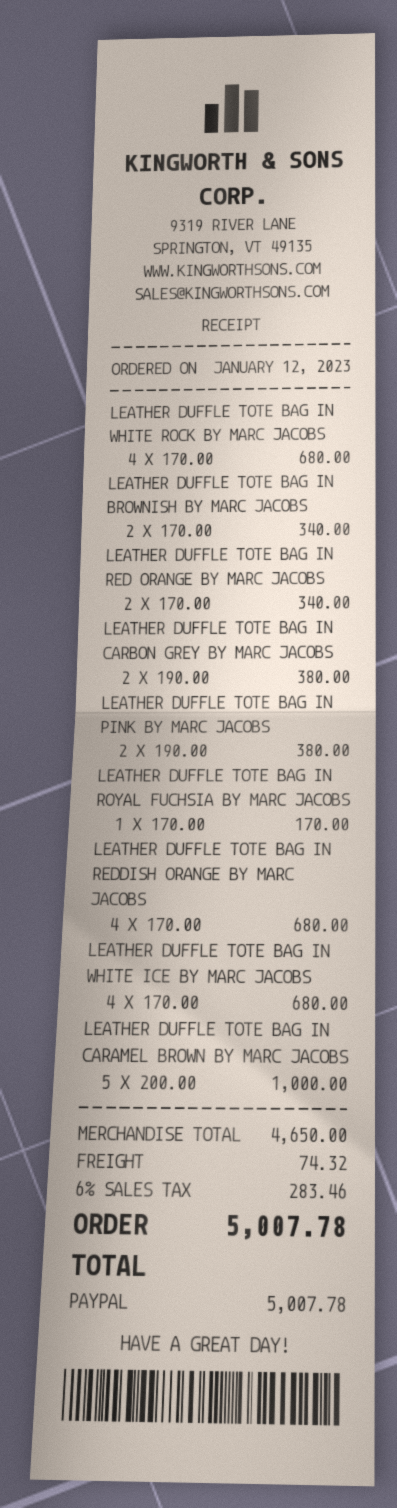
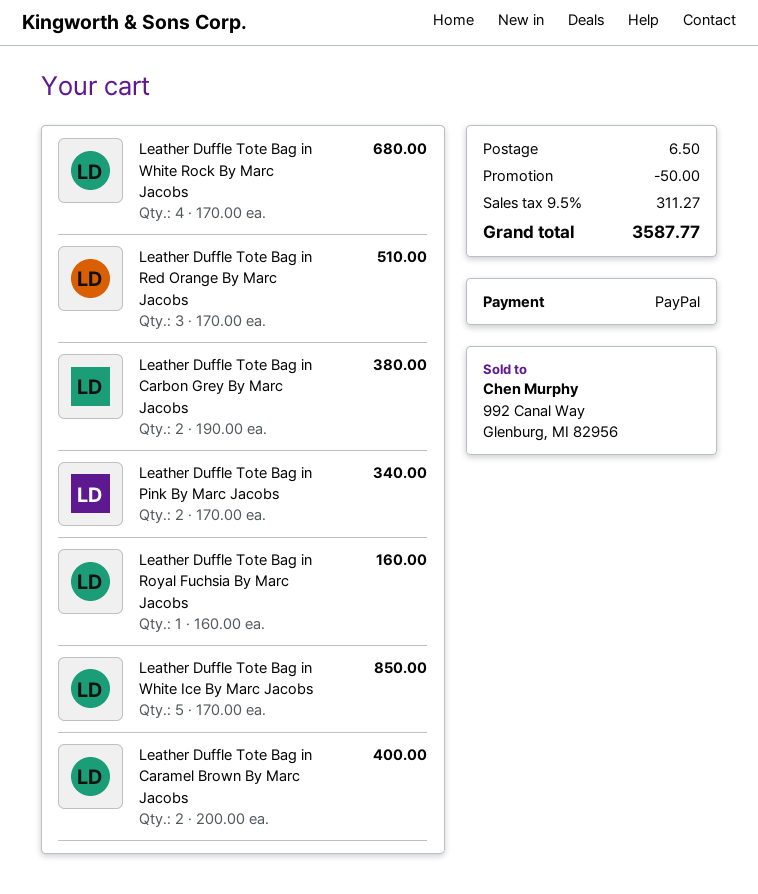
LEATHER DUFFLE TOTE BAG IN BROWNISH BY MARC JACOBS: 2 x 170.00 = 340.00 -> none
LEATHER DUFFLE TOTE BAG IN RED ORANGE BY MARC JACOBS: 2 x 170.00 = 340.00 -> 3 x 170.00 = 510.00
LEATHER DUFFLE TOTE BAG IN PINK BY MARC JACOBS: 2 x 190.00 = 380.00 -> 2 x 170.00 = 340.00
LEATHER DUFFLE TOTE BAG IN ROYAL FUCHSIA BY MARC JACOBS: 1 x 170.00 = 170.00 -> 1 x 160.00 = 160.00
LEATHER DUFFLE TOTE BAG IN REDDISH ORANGE BY MARC JACOBS: 4 x 170.00 = 680.00 -> none
LEATHER DUFFLE TOTE BAG IN WHITE ICE BY MARC JACOBS: 4 x 170.00 = 680.00 -> 5 x 170.00 = 850.00
LEATHER DUFFLE TOTE BAG IN CARAMEL BROWN BY MARC JACOBS: 5 x 200.00 = 1000.00 -> 2 x 200.00 = 400.00
discount: none -> 50.00
shipping: 74.32 -> 6.50
tax: 6% = 283.46 -> 9.5% = 311.27
total: 5007.78 -> 3587.77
------------------------------------------------------------
§ **ACTIVITY**:
Please set down the records above verbatim, with each picture left out.

§ **RESULT OF THIS EXERCISE**:
LEATHER DUFFLE TOTE BAG IN BROWNISH BY MARC JACOBS: 2 x 170.00 = 340.00 -> none
LEATHER DUFFLE TOTE BAG IN RED ORANGE BY MARC JACOBS: 2 x 170.00 = 340.00 -> 3 x 170.00 = 510.00
LEATHER DUFFLE TOTE BAG IN PINK BY MARC JACOBS: 2 x 190.00 = 380.00 -> 2 x 170.00 = 340.00
LEATHER DUFFLE TOTE BAG IN ROYAL FUCHSIA BY MARC JACOBS: 1 x 170.00 = 170.00 -> 1 x 160.00 = 160.00
LEATHER DUFFLE TOTE BAG IN REDDISH ORANGE BY MARC JACOBS: 4 x 170.00 = 680.00 -> none
LEATHER DUFFLE TOTE BAG IN WHITE ICE BY MARC JACOBS: 4 x 170.00 = 680.00 -> 5 x 170.00 = 850.00
LEATHER DUFFLE TOTE BAG IN CARAMEL BROWN BY MARC JACOBS: 5 x 200.00 = 1000.00 -> 2 x 200.00 = 400.00
discount: none -> 50.00
shipping: 74.32 -> 6.50
tax: 6% = 283.46 -> 9.5% = 311.27
total: 5007.78 -> 3587.77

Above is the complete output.